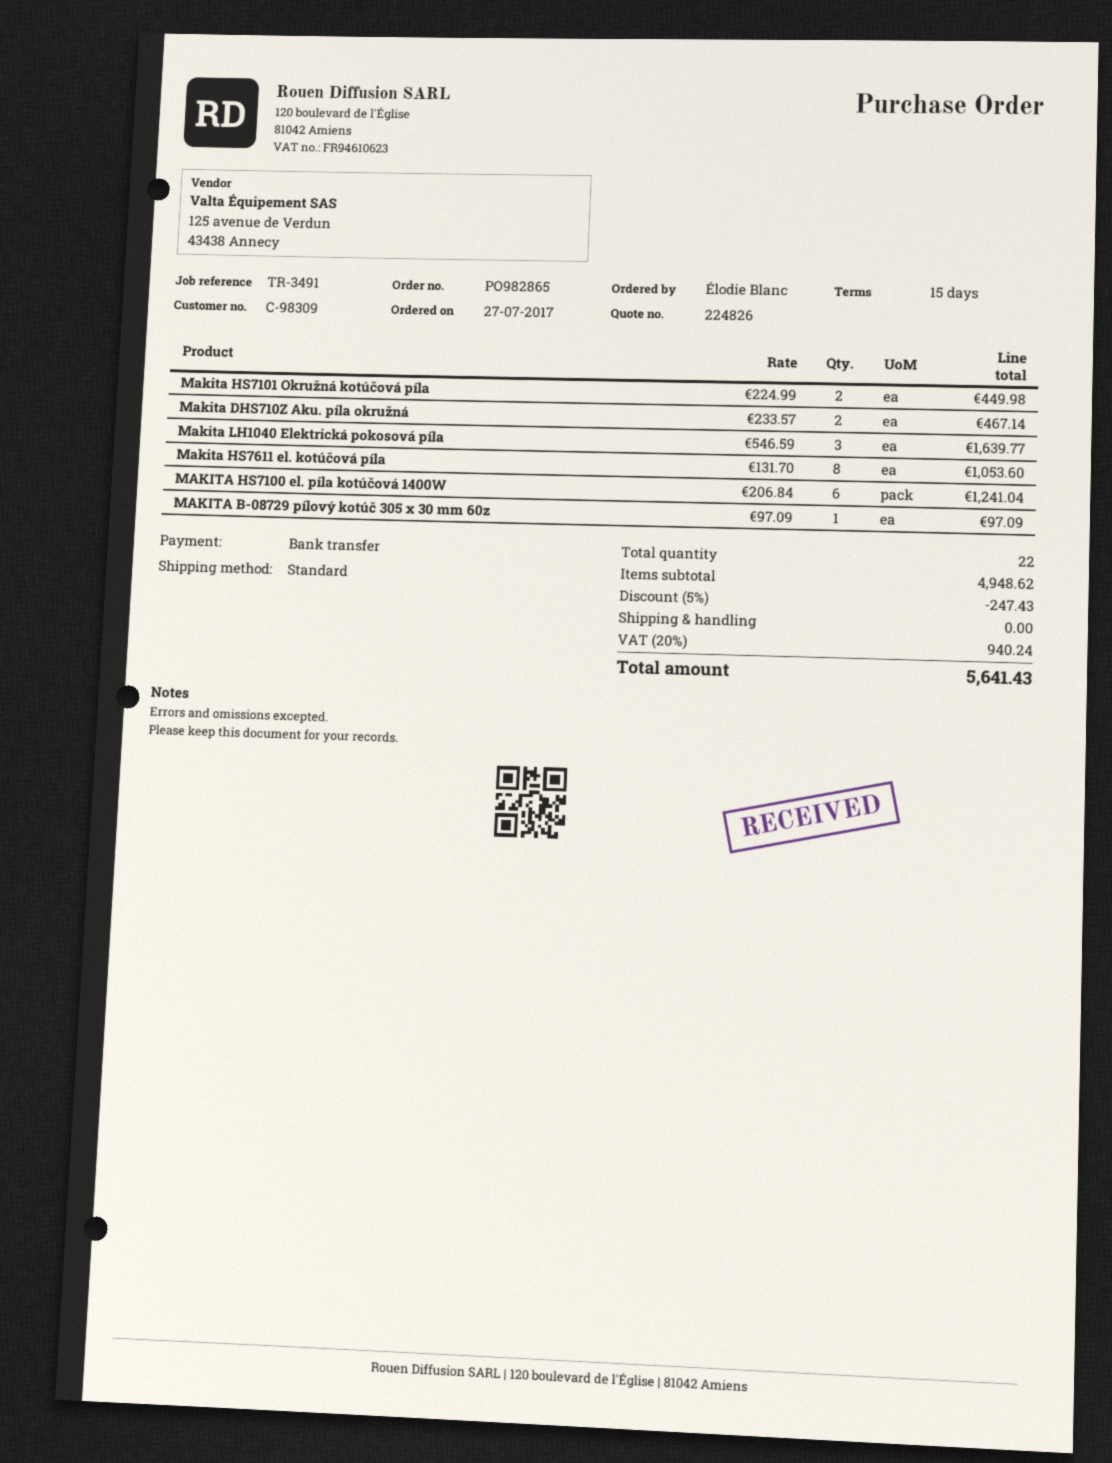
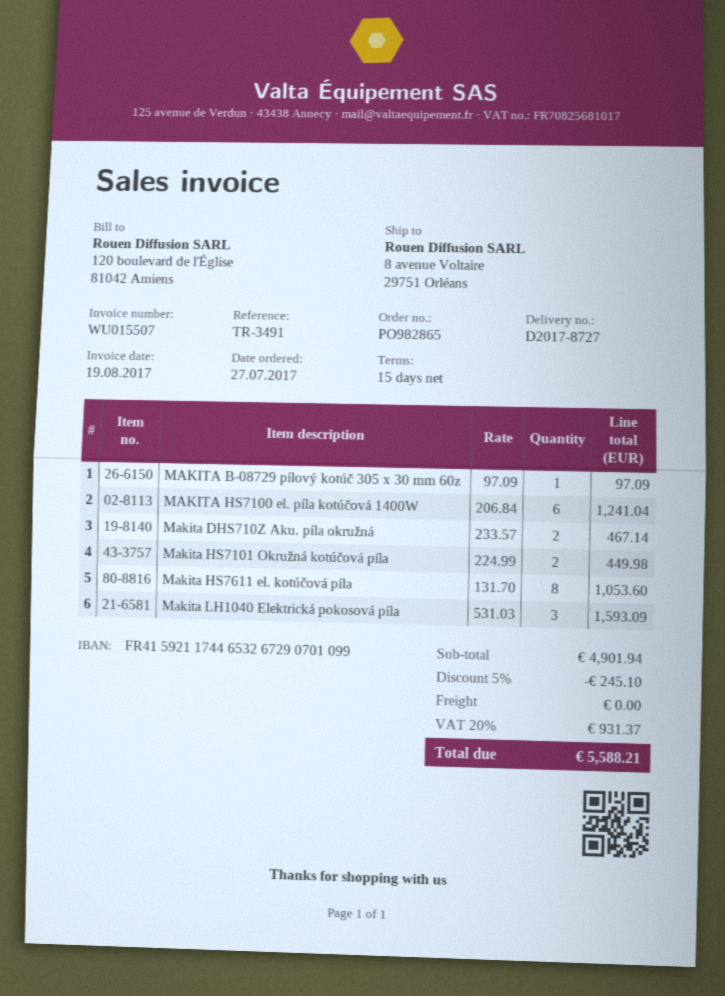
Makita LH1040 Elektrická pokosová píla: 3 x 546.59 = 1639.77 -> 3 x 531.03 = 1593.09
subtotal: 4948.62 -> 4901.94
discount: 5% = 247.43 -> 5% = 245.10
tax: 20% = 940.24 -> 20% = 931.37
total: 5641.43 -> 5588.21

-- -- --

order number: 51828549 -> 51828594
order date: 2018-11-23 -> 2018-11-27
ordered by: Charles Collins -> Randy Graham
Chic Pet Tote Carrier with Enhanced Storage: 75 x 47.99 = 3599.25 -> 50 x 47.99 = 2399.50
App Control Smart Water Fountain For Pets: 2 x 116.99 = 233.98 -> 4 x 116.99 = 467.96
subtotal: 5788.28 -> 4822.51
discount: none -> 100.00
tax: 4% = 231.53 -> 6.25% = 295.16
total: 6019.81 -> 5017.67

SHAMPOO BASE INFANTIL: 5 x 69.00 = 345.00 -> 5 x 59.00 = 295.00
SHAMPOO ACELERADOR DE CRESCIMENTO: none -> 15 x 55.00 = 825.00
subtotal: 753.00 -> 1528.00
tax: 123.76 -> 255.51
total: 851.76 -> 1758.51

-- -- --

## Exercise objective
Out of the data above, give again only the lines starting at the one holding "subtotal: 753.00 -> 1528.00" and ending at the one holding "total: 851.76 -> 1758.51", unchanged.

## Written solution
subtotal: 753.00 -> 1528.00
tax: 123.76 -> 255.51
total: 851.76 -> 1758.51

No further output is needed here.